Mais pour certains regards avertis, AtlantaSanad souffre d’une “gêne” au niveau de la gouvernance. Car l’actionnaire Holmarcom siégera bientôt au Conseil d’administration de plusieurs banques.

Des conflits d’intérêts à dénouer 

Aborder le développement d’AtlantaSanad et de son actionnaire Holmarcom ne peut se faire sans évoquer les positions, des fois ambiguës, des Bensalah dans le capital de banques concurrentes. Cela concerne BMCI, CIH et bientôt donc Credit du Maroc de manière majoritaire.

Comment le capitaine de bord, Hassan Bensalah, va-t-il gérer les informations et données stratégiques auxquelles il a accès dans les conseils d’administration de ces banques ? Ne sera-t-il pas obligé de quitter le Conseil d’administration de BMCI ? Rappelons qu’AtlantaSanad détient directement 7,7% du capital si il devient actionnaire de référence de Credit du Maroc, sans concurrent direct ?

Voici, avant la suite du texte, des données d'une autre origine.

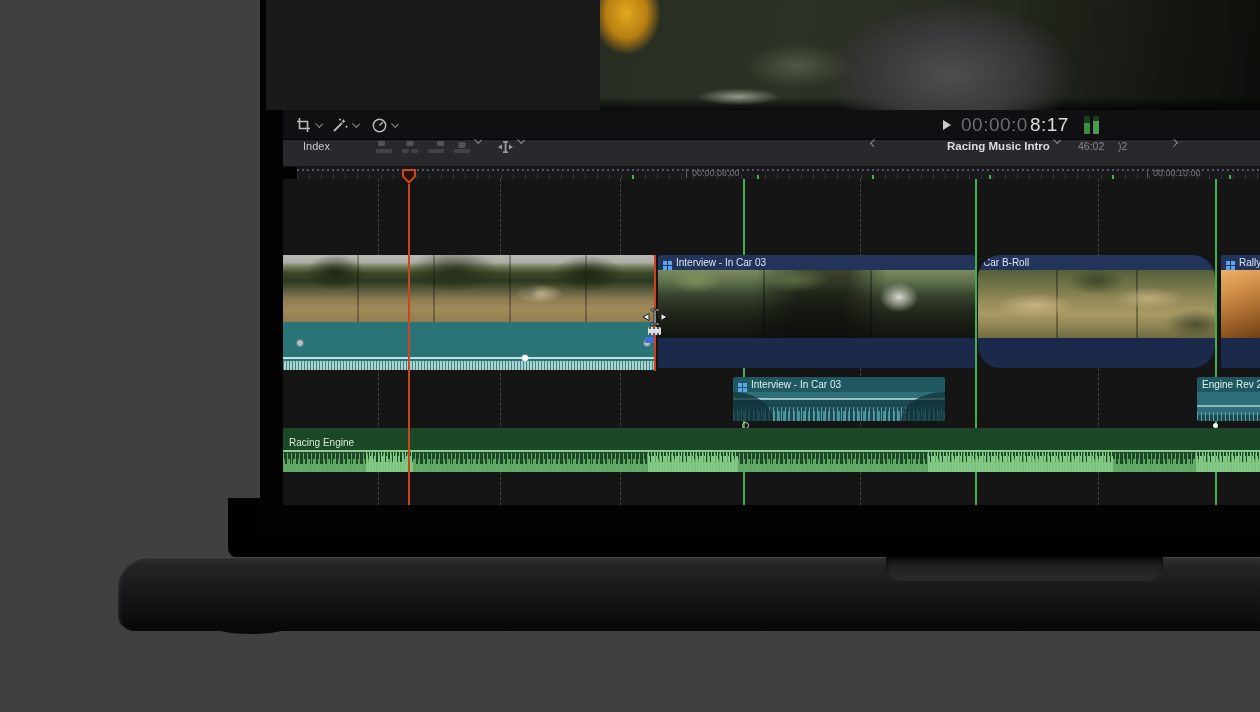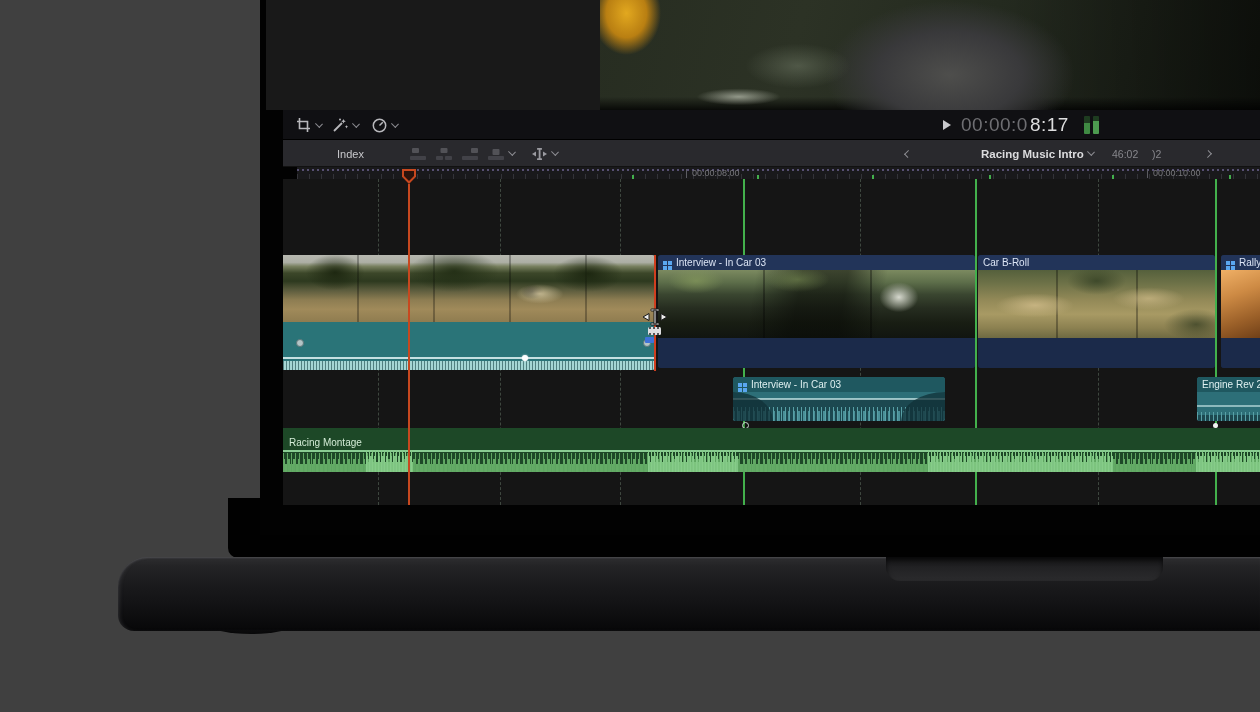"Index" .hitem { align-items: center -> none; margin-left: 34px -> none }
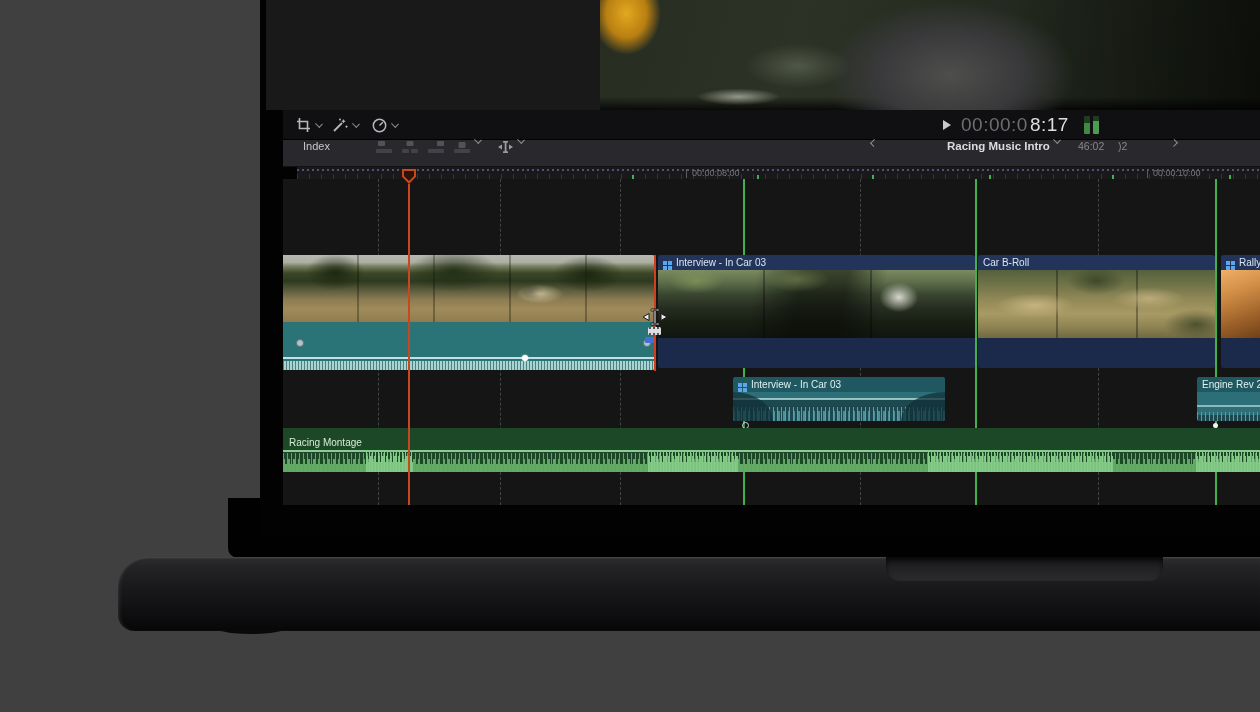"Car B-Roll" div.clip { border-radius: none -> 23px }
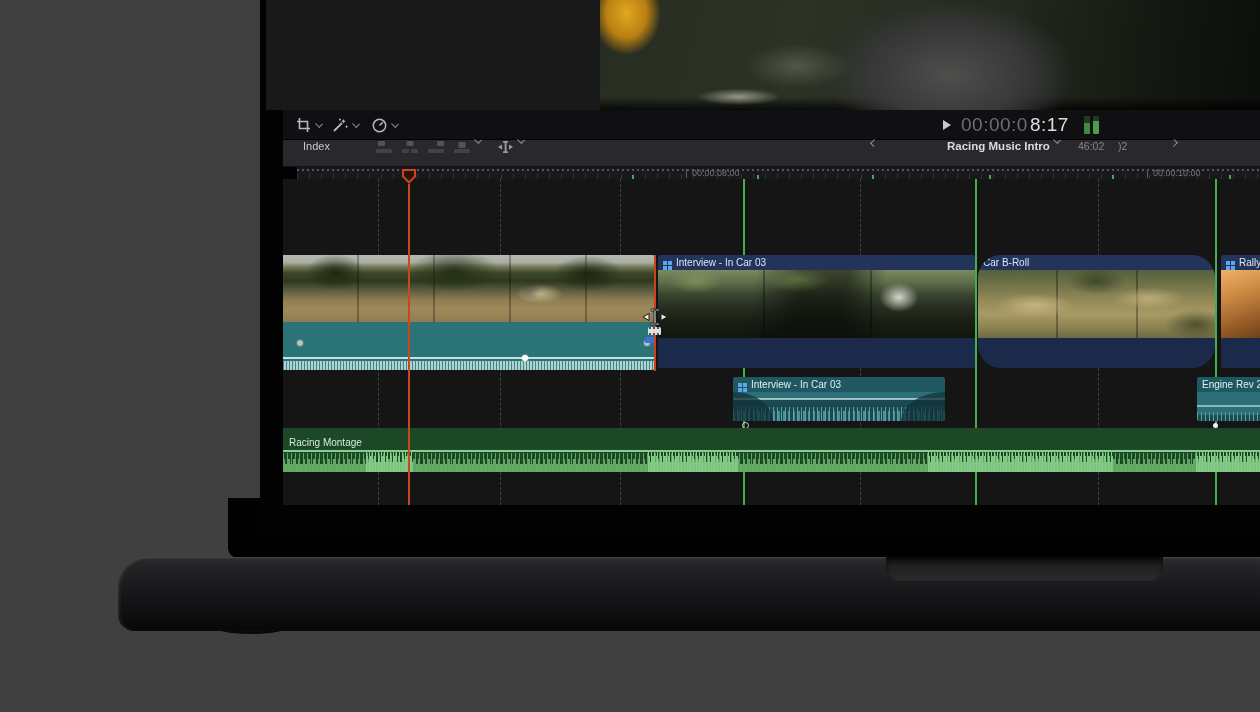"Racing Montage" span.clip-label { text: Montage -> Engine }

Autant de sujets de gouvernance qu’il faudra délier. Les compromis ne seront pas toujours possibles, surtout avec des régulateurs financiers exigeants et regardants sur ces sujets. On parle ici de Bank Al-Maghrib, l’AMMC et l’ACAPS. 

Alors, qui privilégier dans la bancassurance et pourquoi ? Bien que Holmarcom présente cela comme un atout, les frictions sont réelles. On assistera sans doute à des arbitrages après la finalisation du deal Crédit du Maroc.

Avec cette nouvelle carte en main du développement de la bancassurance, AtlantaSanad devrait donc prétendre à devenir un leader. Il le sera aussi bien dans la Non-Vie que dans la Vie. Echec et Mat donc.

Cela prendra certes quelques années. Mais, de la même manière que Paris ne s’est pas faite en un jour, Holmarcom avance surement et résolument pour assoir un leadership sectoriel assumé et mérité sur un horizon long.